Wednesday, July 11, 2012

A 1960's Childhood in Northampton - Part One The Shop


I grew up in 1960's Northampton, at a time when the world was changing very quickly. My grandma was my link to the past, while my parents were forward looking and full of life.

When I was little I used to take a deep breath, close my eyes tightly and almost explode with the effort of forcing a wish to become reality. I gave up on wishes long ago or perhaps they gave up on me, who knows. My childhood is now a distant memory, but if I try very hard I can reach back to the extreme edge of my memory and grasp tiny fragments of my early life. They are not static memories like fading photos shut away in an album; they are more like lost fragments of video, a tantalizing glimpse through the window of time.

St James Road, Northampton.

My first home was above my parent’s Newsagent shop and many of my earliest memories are centred on the shop. My father had big plans for his business and, while I was still tiny, the shop was extended and a modern glass frontage proclaimed that this was a main road business, not a little back street shop. The tiled floor in a light grey provided a playground for me. I had to avoid stepping on the lines between the tiles because of some long forgotten childish superstition. I could hop or jump from one tile to the next or I could walk importantly with my hands behind my back as my grandma did when she was helping a customer to choose a greetings card.

The shop had a long counter; there was room on the part nearest the till to display all the daily papers, then in the afternoon, the Chronicle and Echo (our local evening paper) would take their place. Back then, my parents still had delivery rounds, so the papers would be marked up for each route and put in large shoulder bags ready for the paper boys to deliver- they were mostly boys in those days. I rarely saw the morning paper boys because they had to complete their rounds before going to school and I wasn’t usually in the shop at that time, but I got to know the evening paper boys. My favourite was a boy called Martin who lived in Althorp Road; he was gentle and friendly with a lovely Irish accent. He must have been used to young children because he had several siblings and he used to tell me all sorts of stories about them.

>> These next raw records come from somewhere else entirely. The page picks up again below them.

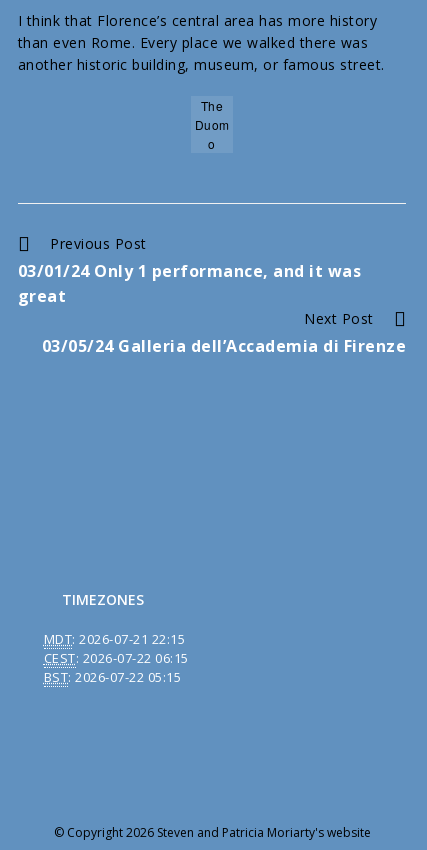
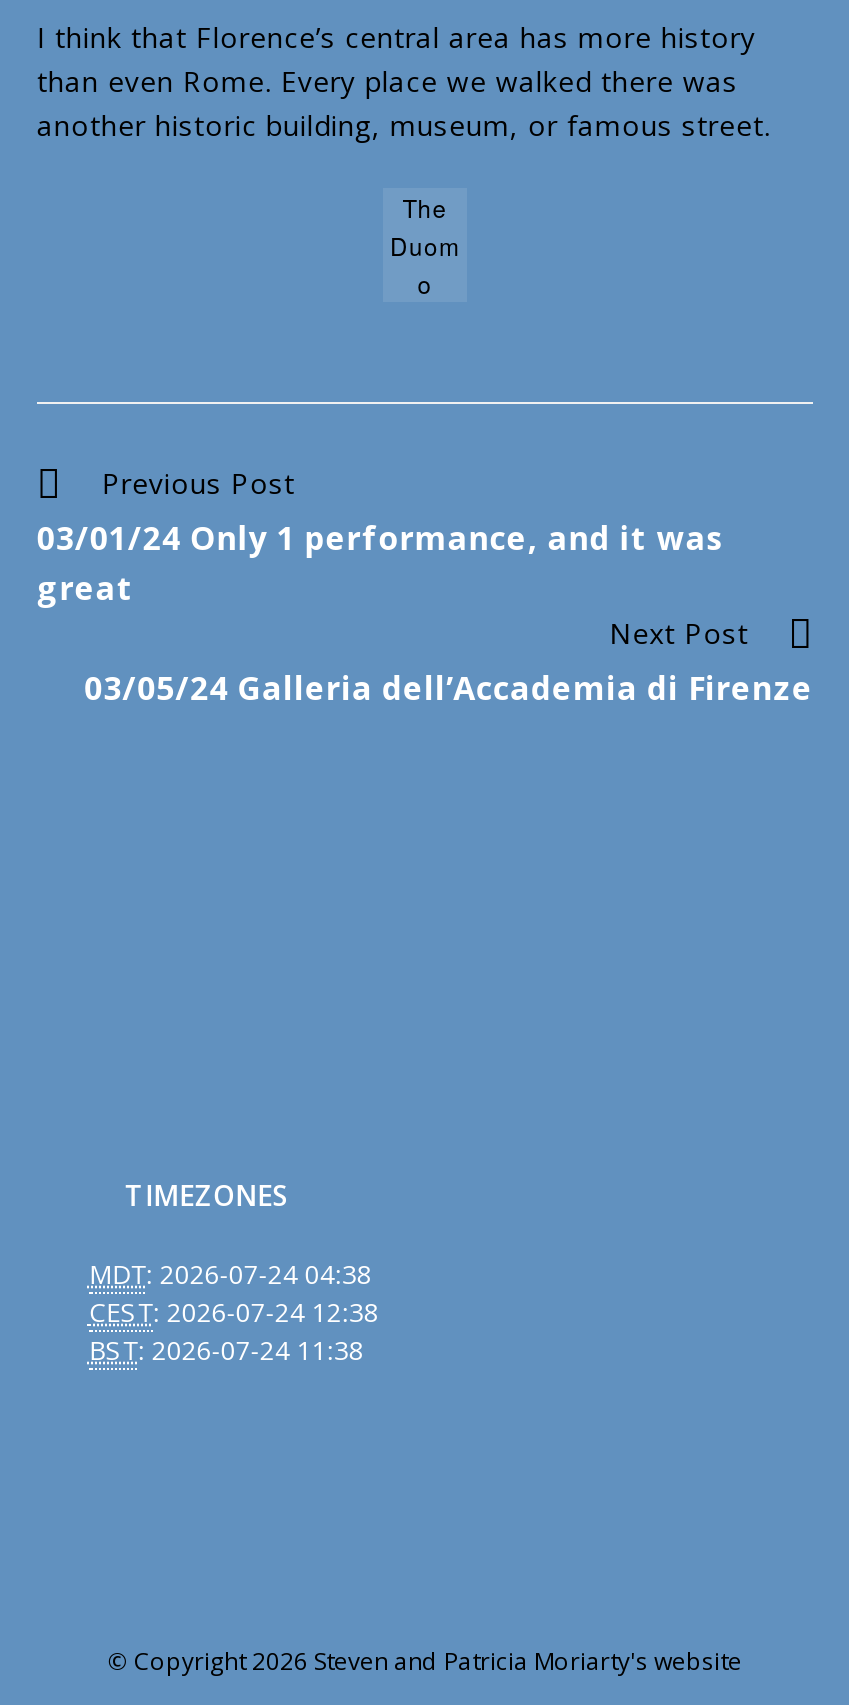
- MDT: 2026-07-21 22:15
+ MDT: 2026-07-24 04:38

- CEST: 2026-07-22 06:15
+ CEST: 2026-07-24 12:38

- BST:2026-07-22 05:15
+ BST:2026-07-24 11:38
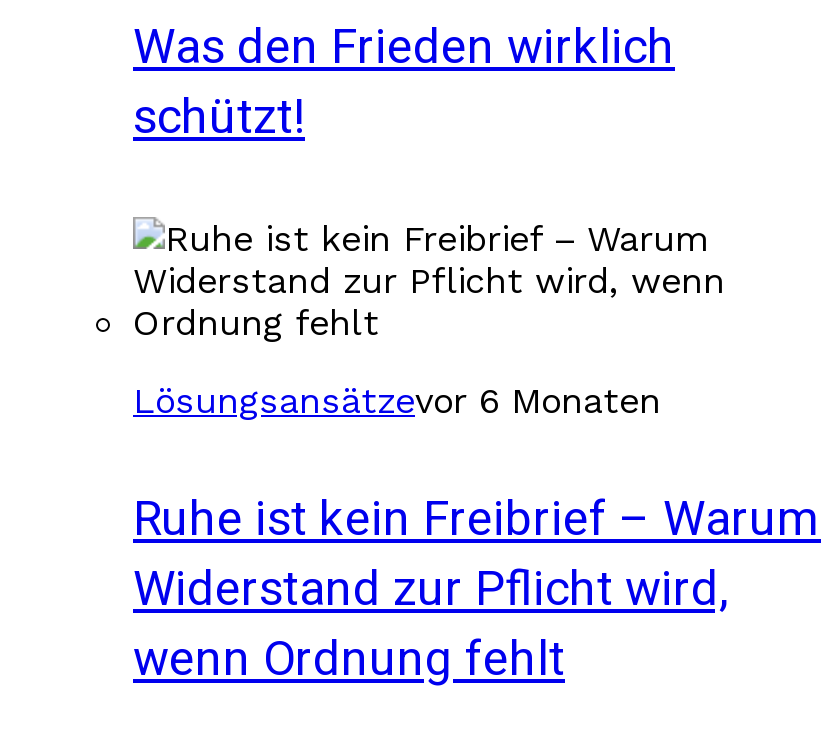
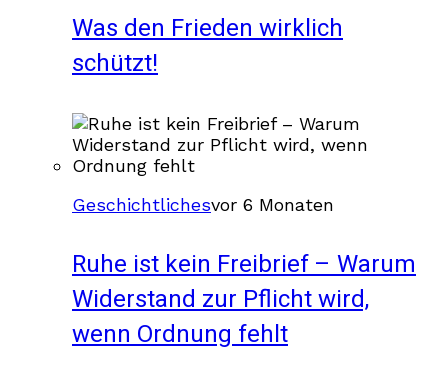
- Lösungsansätzevor 6 Monaten
+ Geschichtlichesvor 6 Monaten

The rest of the counter was tilted at quite a steep angle with glass divisions to display sweets and chocolates. I could not see over the counter until I was older but there was plenty to interest me behind the counter. There was a section with cigarettes and cigars on display but I didn’t pay much attention to them; it was a different world back then, smoking was accepted, but my parents did not smoke and they brought me up with the very clear message that smoking was ‘not nice’. I have never smoked a cigarette in my life. The jars of sweets were much more interesting to me, as it seemed as if the shelving and the jars stretched all the way up to the ceiling. There were sweets of every kind and when a customer requested a quarter of sweets the jar would be taken down and the sweets would be tipped carefully into the shiny silver scoop on the big white scales. Then the sweets were tipped from the scoop into a paper bag and the corners were twisted to seal the bag. My favourites were Callard and Bowsers blackcurrant and liquorice sweets, I loved the smooth hard outer shell which tasted of blackcurrant but best of all was the softer liquorice flavoured filling. Sugared almonds were another favourite and I liked liquorice toffees too.

Jack and Jill comic
Beyond the counter there was a big display of magazines. I was too small to see the higher shelves, but the comics attracted my attention because they were at my eye level.  Every week my father bought me a couple of comics; Teddy Bear, Jack and Jill and Playhour were among my favourites. I loved the pictures and the characters became familiar friends; my favourites were Harold Hare and Katie Country Mouse. My grandma sometimes bought me a comic called Sunny Stories, it was the only comic that I actively disliked. I thought it was boring, it didn’t interest me at all. As I grew up I moved on to Twinkle, Treasure and Beezer, then a new comic called Cor came out; I was a fan from the very first issue. I was never very interested in Bunty and the like- I was too much of a tomboy to be interested in stories for girls. I read Look-in occasionally but by then I had moved on to Pony magazine. I must have been about 11 when I discovered teenage magazines; my favourites were Fab 208 and Jackie. Almost every girl I knew read Jackie, we read it from cover to cover and it remained essential reading until the end of my school days. I was a newsagent’s daughter; newsprint rubbed off on me and I have never lost my passion for books and magazines.

Britains catalogue 1967

The front of the counter below the newspapers and chocolate was a glass fronted display cabinet. Inside were rows and rows of Britains toys, cowboys, Native Americans (Red Indians as we called them in those days), wigwams, totem poles, soldiers of every imaginable kind, knights on horseback, knights in armour, farm animals, farm vehicles and machinery, horses, zoo animals, fencing, trees and gardens. It was just the right height for me to stand and look at all wonderful things and to hope that one day I would have my own Britain’s farm. My wish came true, I had a farm and a garden and they were among my best loved toys. Sometimes when the shop was closed, my parents opened the display cabinet and allowed me to replenish the stock, my little hands were small enough to reach in and line up all the different figures without knocking anything over.       
                                             
Beyond the large display of cards at the far end of the shop was my favourite area, the toy section. I was forbidden to touch, but I could look at the beautiful Wendy Boston bears gazing out from their display boxes. High above me tricycles, scooters and dolls prams were displayed where eager little fingers could not reach them. There were dolls large and small, dressed and undressed; baby dolls, teenage dolls, talking dolls, walking dolls, even dolls that wouldn’t eat their greens! There were tea sets and printing sets, sewing cards and fuzzy felts. Matchbox cars, Corgi and Dinky toys, Airfix models and Action Man figures were there to tempt little boys of all ages. There were all sorts of games from the tried and trusted snakes and ladders, flounders and tidily winks, to the new and extremely popular Mouse Trap.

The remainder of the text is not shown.